**Brief**
Filter the records, keeping every line that has the string "Source".

**Input records**
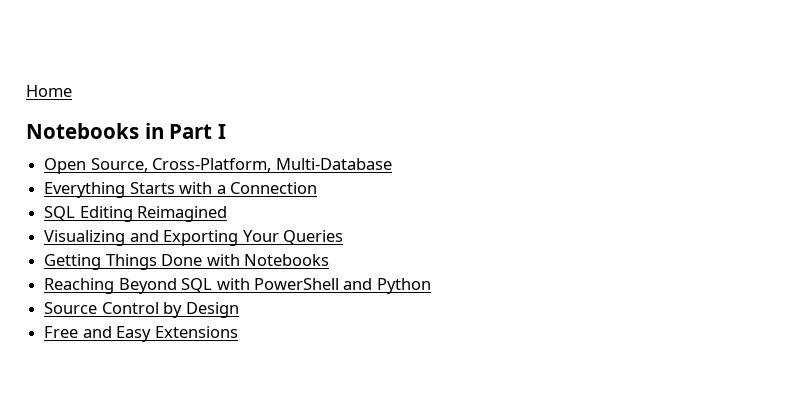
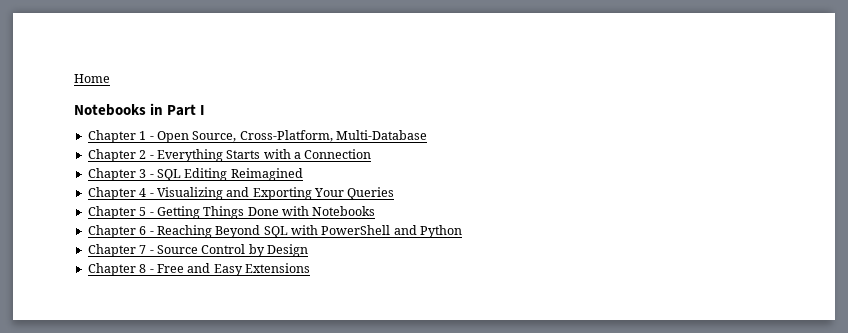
- Open Source, Cross-Platform, Multi-Database
+ Chapter 1 - Open Source, Cross-Platform, Multi-Database
- Everything Starts with a Connection
+ Chapter 2 - Everything Starts with a Connection
- SQL Editing Reimagined
+ Chapter 3 - SQL Editing Reimagined
- Visualizing and Exporting Your Queries
+ Chapter 4 - Visualizing and Exporting Your Queries
- Getting Things Done with Notebooks
+ Chapter 5 - Getting Things Done with Notebooks
- Reaching Beyond SQL with PowerShell and Python
+ Chapter 6 - Reaching Beyond SQL with PowerShell and Python
- Source Control by Design
+ Chapter 7 - Source Control by Design
- Free and Easy Extensions
+ Chapter 8 - Free and Easy Extensions

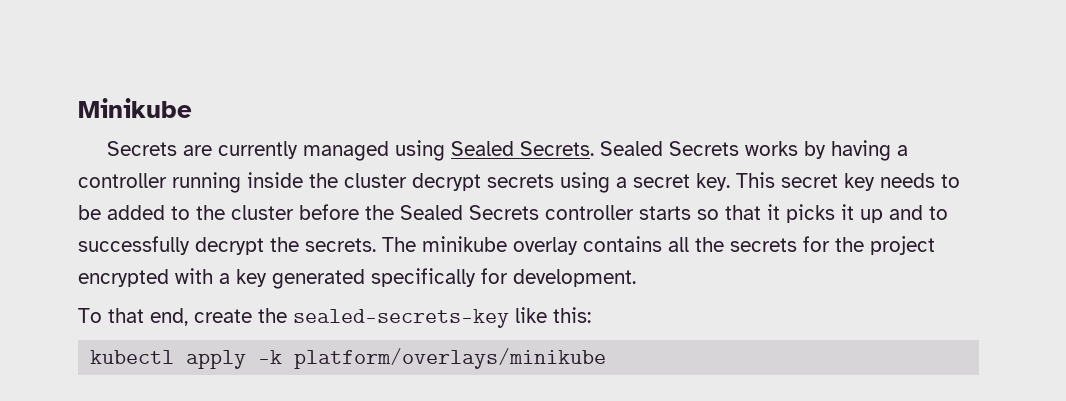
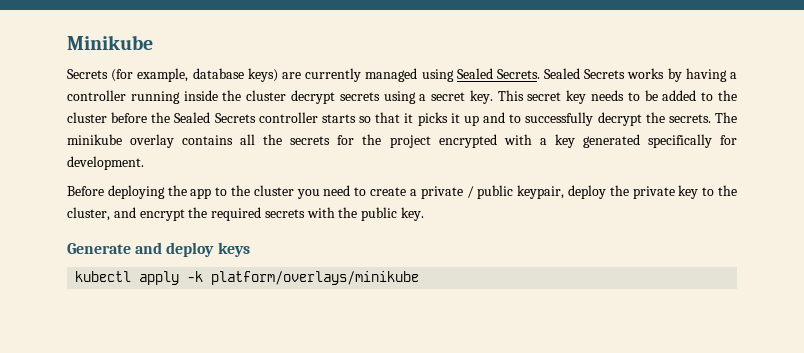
- Secrets are currently managed using Sealed Secrets.
+ Secrets (for example, database keys) are currently managed using Sealed Secrets.
- To that end, create the sealed-secrets-key like this:
+ Before deploying the app to the cluster you need to create a private / public keypair, deploy the private key to the cluster, and encrypt the required secrets with the public key.
+ Generate and deploy keys

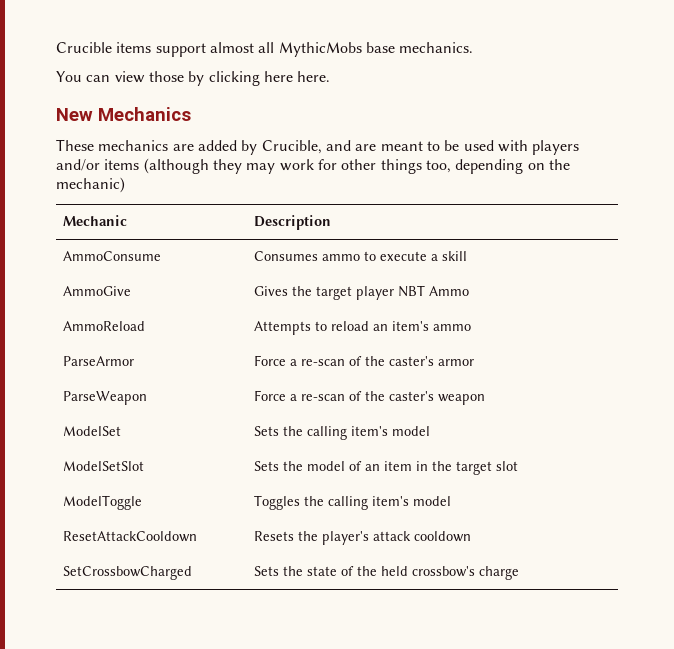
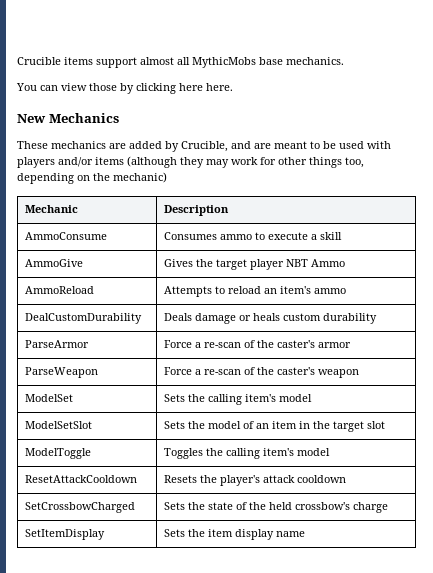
+ DealCustomDurability | Deals damage or heals custom durability
+ SetItemDisplay | Sets the item display name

**Answer box**
- Open Source, Cross-Platform, Multi-Database
+ Chapter 1 - Open Source, Cross-Platform, Multi-Database
- Source Control by Design
+ Chapter 7 - Source Control by Design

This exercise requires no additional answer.